Cumhuriyetten sonra Karadeniz soyadını alan Hulusi Bey, çay ile ilgili tecrübelerini Dışişleri Bakanlığı'na ve Halkalı Ziraat Mektebi hocalarından Ali Rıza Bey'e (Erten) bildirdi. Ali Rıza Bey çay konusunda inceleme yaptı ve bu konuda raporlar hazırladı. Hulusi Karadeniz ve Ali Rıza Erten'in gayretleri modern çaycılığın kurucusu Zihni Derin ile cumhuriyet hükümetinin çay politikasının ilham kaynağı oldu.

İmparatorun fincanı

Çayın bulunuşunun ilginç bir hikâyesi vardır. Milattan Önce 2737'de Çin İmparatoru Shen Nung, sarayının bahçesinde su içerken, iki yeşil yaprak imparatorun fincanının içine düştü. Suyun tadının değişmesi üzerine bu durum araştırıldı ve çay vazgeçemediğimiz bir içecek oldu.

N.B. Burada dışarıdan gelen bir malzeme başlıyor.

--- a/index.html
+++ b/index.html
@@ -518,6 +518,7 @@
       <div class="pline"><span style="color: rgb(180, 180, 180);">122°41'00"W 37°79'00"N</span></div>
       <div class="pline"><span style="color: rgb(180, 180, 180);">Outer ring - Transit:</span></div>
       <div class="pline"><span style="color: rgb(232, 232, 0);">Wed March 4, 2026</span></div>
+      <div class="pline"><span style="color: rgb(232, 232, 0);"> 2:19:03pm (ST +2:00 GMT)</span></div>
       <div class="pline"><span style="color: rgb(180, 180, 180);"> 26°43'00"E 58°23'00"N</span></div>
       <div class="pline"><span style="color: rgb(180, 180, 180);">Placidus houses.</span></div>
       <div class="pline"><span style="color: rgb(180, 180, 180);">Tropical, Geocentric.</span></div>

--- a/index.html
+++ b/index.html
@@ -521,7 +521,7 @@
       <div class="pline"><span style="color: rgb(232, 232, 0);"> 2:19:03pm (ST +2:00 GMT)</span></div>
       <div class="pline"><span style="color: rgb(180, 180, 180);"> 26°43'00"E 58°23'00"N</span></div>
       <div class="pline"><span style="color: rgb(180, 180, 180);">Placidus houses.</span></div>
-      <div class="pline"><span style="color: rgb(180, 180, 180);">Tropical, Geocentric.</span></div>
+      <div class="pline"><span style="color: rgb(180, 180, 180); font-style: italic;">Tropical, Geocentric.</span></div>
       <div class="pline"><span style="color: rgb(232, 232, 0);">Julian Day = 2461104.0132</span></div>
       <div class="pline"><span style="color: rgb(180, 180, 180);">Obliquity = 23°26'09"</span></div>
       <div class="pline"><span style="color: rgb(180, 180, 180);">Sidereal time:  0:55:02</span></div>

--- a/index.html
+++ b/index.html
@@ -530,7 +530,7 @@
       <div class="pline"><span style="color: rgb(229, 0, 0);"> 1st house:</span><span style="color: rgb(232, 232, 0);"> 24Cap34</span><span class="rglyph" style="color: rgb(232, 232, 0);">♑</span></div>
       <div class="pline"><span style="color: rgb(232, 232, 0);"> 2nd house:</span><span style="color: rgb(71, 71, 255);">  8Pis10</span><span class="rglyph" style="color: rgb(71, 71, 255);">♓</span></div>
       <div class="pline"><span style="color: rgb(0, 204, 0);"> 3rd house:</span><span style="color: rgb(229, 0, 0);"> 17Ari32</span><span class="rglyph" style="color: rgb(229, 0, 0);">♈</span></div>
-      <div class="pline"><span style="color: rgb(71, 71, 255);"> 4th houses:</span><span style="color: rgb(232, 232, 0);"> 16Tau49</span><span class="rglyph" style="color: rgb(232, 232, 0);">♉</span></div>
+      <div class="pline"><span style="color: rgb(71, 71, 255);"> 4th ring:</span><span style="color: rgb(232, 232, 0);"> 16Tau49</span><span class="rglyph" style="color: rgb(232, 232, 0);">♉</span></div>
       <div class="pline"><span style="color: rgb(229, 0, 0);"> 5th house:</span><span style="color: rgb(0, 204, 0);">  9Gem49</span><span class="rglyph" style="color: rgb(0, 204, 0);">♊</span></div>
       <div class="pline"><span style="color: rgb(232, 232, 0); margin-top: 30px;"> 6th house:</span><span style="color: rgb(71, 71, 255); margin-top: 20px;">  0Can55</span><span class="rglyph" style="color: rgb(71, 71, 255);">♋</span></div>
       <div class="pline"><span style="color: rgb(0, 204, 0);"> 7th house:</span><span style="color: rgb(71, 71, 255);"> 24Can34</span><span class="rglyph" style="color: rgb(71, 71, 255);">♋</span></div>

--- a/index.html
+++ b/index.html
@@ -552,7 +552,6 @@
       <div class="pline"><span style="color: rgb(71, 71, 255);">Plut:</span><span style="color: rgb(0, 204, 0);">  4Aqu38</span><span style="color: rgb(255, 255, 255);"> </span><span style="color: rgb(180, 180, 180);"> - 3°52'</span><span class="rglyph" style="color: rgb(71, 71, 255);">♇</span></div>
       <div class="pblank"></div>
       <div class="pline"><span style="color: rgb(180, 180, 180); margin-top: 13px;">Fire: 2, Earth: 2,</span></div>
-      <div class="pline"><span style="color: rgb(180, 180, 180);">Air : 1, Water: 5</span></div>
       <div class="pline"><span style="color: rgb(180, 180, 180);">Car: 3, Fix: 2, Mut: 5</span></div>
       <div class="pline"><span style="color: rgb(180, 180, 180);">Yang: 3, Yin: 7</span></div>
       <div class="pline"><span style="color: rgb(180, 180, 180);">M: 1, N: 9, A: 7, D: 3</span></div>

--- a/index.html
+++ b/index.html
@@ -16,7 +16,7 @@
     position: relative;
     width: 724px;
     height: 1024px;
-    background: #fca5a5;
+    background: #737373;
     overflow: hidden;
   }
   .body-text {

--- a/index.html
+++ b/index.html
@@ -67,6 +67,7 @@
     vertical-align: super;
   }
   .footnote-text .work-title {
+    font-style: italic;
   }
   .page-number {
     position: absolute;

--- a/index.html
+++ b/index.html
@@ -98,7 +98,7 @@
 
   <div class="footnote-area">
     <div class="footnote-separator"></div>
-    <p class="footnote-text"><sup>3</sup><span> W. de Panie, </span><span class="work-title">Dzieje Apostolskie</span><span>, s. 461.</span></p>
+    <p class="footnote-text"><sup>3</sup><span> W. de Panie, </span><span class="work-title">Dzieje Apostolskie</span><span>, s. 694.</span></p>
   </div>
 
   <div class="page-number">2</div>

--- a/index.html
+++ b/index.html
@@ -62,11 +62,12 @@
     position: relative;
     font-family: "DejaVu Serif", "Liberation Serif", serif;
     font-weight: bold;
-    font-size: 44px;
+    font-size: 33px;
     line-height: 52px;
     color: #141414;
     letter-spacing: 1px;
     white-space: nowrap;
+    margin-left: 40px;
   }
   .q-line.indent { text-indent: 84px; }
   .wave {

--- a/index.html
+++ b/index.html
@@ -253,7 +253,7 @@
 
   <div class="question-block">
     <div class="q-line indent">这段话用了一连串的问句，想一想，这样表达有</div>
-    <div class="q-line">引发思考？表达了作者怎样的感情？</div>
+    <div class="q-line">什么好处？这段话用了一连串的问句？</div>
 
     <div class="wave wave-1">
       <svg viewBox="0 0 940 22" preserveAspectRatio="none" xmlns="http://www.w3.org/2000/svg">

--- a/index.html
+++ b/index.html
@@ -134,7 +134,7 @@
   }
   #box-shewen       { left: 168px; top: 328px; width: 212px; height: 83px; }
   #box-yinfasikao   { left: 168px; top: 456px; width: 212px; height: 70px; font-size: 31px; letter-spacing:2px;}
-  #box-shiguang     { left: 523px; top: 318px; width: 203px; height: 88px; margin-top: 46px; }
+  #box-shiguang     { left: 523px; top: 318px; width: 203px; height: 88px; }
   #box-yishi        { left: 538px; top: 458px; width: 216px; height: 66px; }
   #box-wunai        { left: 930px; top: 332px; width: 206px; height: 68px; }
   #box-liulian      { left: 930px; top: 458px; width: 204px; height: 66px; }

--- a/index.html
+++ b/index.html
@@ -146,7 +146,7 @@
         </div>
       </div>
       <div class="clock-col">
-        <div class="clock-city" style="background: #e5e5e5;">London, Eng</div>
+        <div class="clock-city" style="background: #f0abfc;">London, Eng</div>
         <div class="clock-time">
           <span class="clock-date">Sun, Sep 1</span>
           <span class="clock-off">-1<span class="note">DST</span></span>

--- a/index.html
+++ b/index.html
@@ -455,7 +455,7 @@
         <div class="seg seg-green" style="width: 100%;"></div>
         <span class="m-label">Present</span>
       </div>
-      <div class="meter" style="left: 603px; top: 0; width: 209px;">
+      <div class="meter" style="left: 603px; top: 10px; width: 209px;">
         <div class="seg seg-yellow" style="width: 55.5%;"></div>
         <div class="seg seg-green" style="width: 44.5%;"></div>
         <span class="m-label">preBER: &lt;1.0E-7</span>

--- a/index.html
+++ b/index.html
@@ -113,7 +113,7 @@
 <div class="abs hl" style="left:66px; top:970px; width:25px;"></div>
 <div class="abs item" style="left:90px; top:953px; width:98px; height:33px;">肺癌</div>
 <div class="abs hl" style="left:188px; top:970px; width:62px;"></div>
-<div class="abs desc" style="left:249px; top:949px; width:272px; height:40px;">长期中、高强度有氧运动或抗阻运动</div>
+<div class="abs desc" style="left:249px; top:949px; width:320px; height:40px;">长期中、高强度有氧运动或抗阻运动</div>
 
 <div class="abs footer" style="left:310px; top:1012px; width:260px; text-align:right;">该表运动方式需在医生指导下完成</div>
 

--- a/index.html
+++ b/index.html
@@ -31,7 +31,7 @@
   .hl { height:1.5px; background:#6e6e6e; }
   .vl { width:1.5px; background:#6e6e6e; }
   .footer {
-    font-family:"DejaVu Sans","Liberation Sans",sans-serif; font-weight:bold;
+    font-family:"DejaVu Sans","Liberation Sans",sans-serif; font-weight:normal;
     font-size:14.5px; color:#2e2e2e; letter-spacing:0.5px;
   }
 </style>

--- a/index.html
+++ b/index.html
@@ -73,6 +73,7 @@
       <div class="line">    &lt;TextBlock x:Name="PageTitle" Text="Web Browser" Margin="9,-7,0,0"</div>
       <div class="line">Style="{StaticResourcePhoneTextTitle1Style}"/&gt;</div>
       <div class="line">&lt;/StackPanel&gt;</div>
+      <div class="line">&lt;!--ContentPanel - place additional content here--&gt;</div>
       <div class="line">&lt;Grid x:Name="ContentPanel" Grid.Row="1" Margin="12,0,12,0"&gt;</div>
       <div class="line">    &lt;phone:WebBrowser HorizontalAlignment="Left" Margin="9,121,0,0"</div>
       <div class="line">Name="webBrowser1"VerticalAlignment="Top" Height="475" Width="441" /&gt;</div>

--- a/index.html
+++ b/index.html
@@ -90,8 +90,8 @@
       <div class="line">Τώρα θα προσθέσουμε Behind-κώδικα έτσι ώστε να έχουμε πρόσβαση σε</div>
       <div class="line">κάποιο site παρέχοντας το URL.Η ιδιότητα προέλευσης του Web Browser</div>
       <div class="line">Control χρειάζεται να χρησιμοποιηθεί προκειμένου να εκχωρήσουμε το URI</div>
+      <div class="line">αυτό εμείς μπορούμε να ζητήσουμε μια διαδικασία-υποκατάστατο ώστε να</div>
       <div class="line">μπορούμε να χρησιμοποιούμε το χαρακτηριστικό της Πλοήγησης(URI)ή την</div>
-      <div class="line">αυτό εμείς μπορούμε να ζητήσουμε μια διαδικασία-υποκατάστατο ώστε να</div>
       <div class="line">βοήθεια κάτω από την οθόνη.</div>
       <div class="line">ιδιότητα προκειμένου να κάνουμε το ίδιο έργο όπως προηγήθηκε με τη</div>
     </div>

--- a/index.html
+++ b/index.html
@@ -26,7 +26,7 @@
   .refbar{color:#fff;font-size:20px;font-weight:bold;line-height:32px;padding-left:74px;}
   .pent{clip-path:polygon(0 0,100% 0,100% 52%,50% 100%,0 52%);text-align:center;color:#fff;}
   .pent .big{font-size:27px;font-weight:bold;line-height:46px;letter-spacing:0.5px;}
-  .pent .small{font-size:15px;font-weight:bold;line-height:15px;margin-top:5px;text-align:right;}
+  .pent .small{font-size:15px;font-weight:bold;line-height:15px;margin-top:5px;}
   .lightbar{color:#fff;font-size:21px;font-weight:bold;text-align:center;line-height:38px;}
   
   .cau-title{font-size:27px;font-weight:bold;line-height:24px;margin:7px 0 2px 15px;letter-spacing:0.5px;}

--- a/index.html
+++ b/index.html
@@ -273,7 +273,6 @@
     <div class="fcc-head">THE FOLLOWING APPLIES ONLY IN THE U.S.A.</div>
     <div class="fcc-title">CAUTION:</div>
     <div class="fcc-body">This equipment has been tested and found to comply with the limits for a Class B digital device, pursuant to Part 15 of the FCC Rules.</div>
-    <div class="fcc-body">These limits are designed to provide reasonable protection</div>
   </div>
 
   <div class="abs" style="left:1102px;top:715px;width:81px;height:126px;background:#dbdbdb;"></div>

Çinliler'den sonra Japonlar

Çinliler'den sonra 9. yüzyılda Japonlar çay yetiştirdi. 1800'lü yıllarda Hollandalılar'ın sömürgeleştirdiği Cava adası ile İngilizler'in sömürgesi Kuzey Hindistan'da çay ekimine başlandı. Seylan'da 1870'de Batum'da ise 1897'de çay yetiştirildi.